(Difference listings)
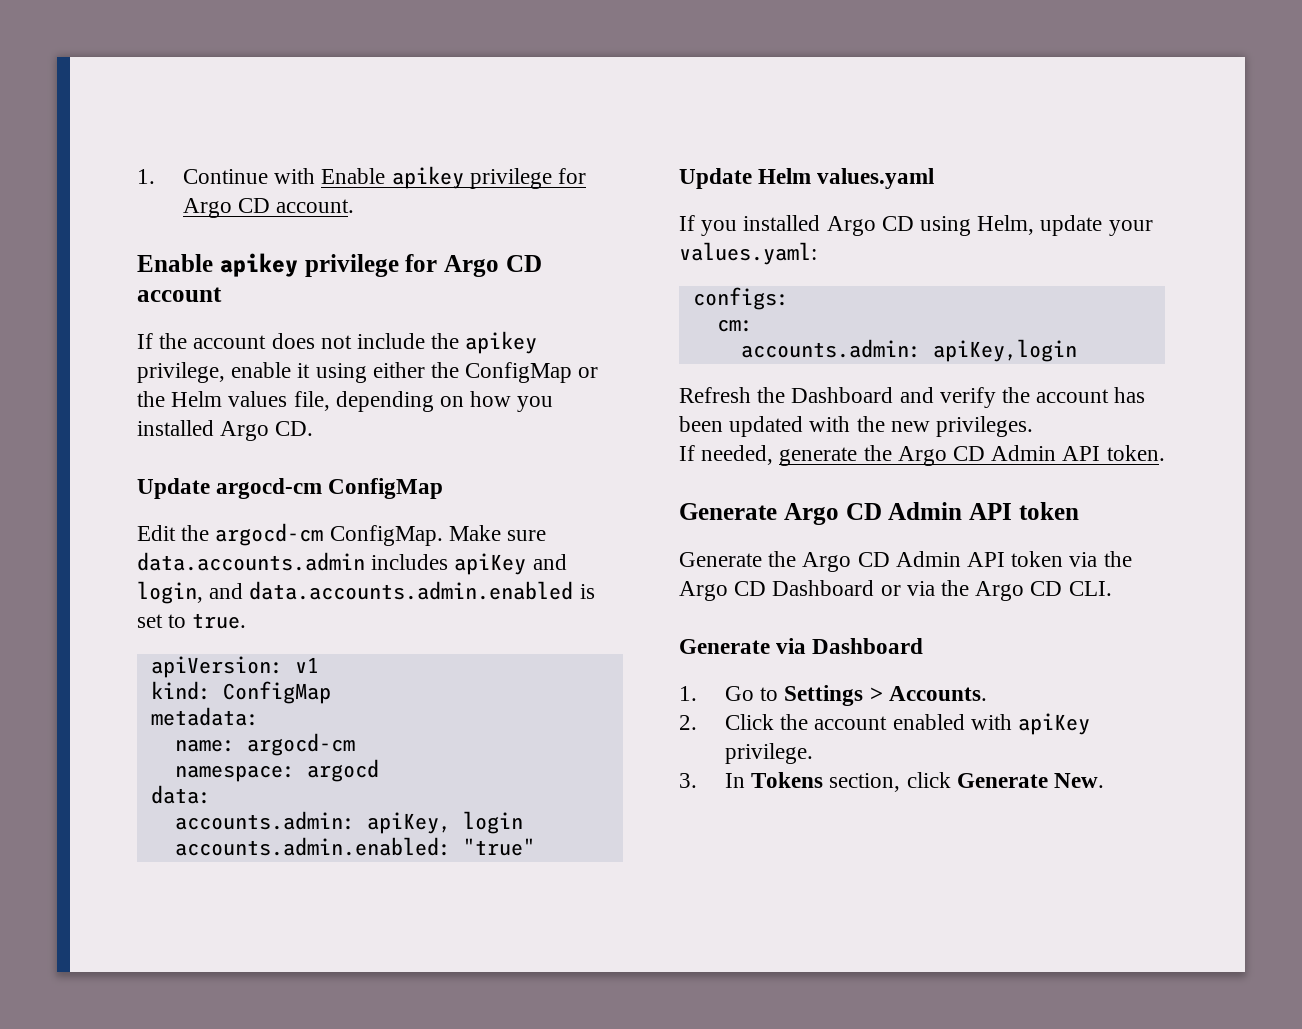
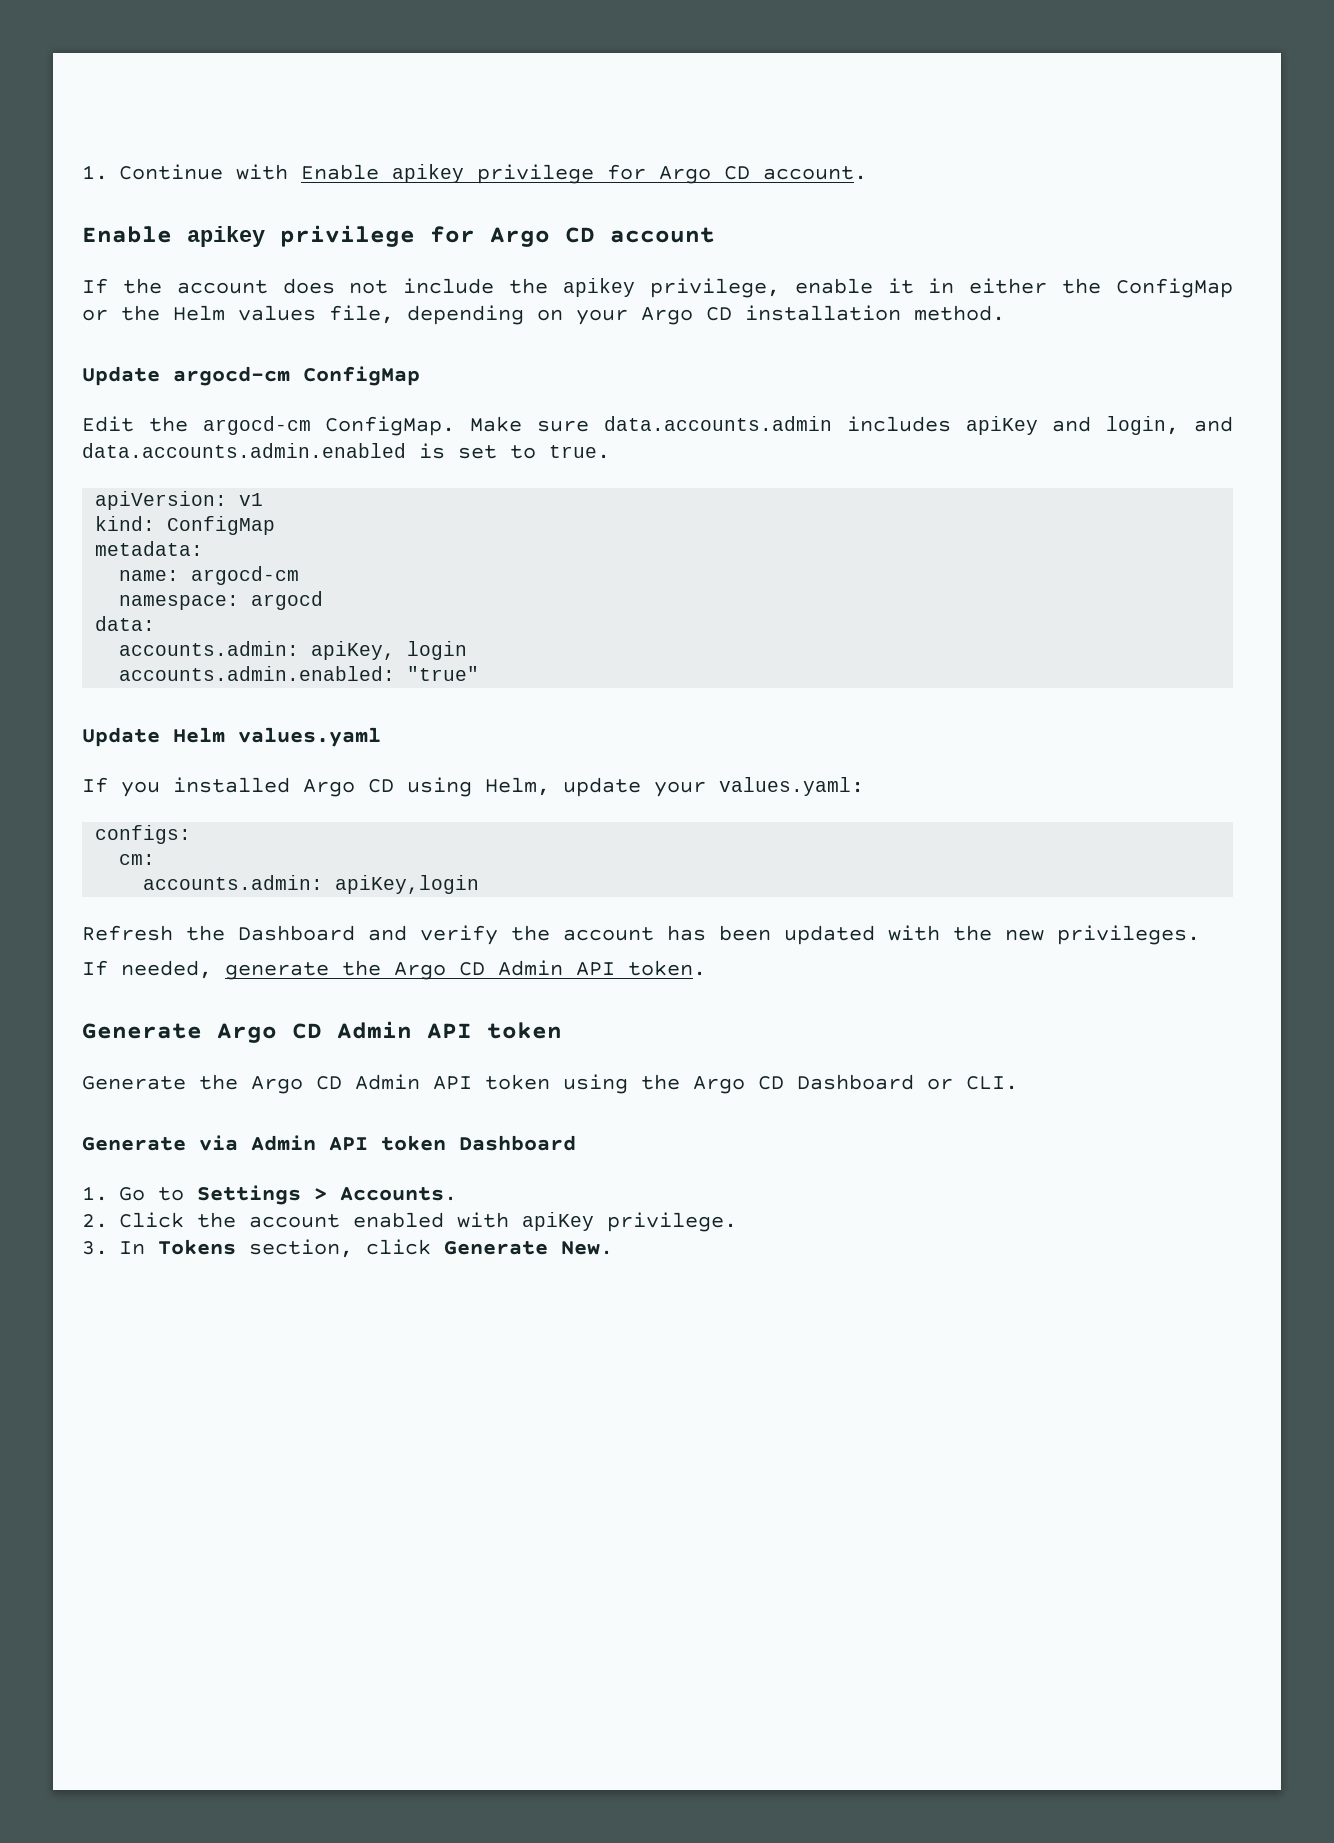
- If the account does not include the apikey privilege, enable it using either the ConfigMap or the Helm values file, depending on how you installed Argo CD.
+ If the account does not include the apikey privilege, enable it in either the ConfigMap or the Helm values file, depending on your Argo CD installation method.
- Generate the Argo CD Admin API token via the Argo CD Dashboard or via the Argo CD CLI.
+ Generate the Argo CD Admin API token using the Argo CD Dashboard or CLI.
- Generate via Dashboard
+ Generate via Admin API token Dashboard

→ Prompt: Output every line of the records above unchanged, and keep the pictures out.

→ Completed exercise:
- If the account does not include the apikey privilege, enable it using either the ConfigMap or the Helm values file, depending on how you installed Argo CD.
+ If the account does not include the apikey privilege, enable it in either the ConfigMap or the Helm values file, depending on your Argo CD installation method.
- Generate the Argo CD Admin API token via the Argo CD Dashboard or via the Argo CD CLI.
+ Generate the Argo CD Admin API token using the Argo CD Dashboard or CLI.
- Generate via Dashboard
+ Generate via Admin API token Dashboard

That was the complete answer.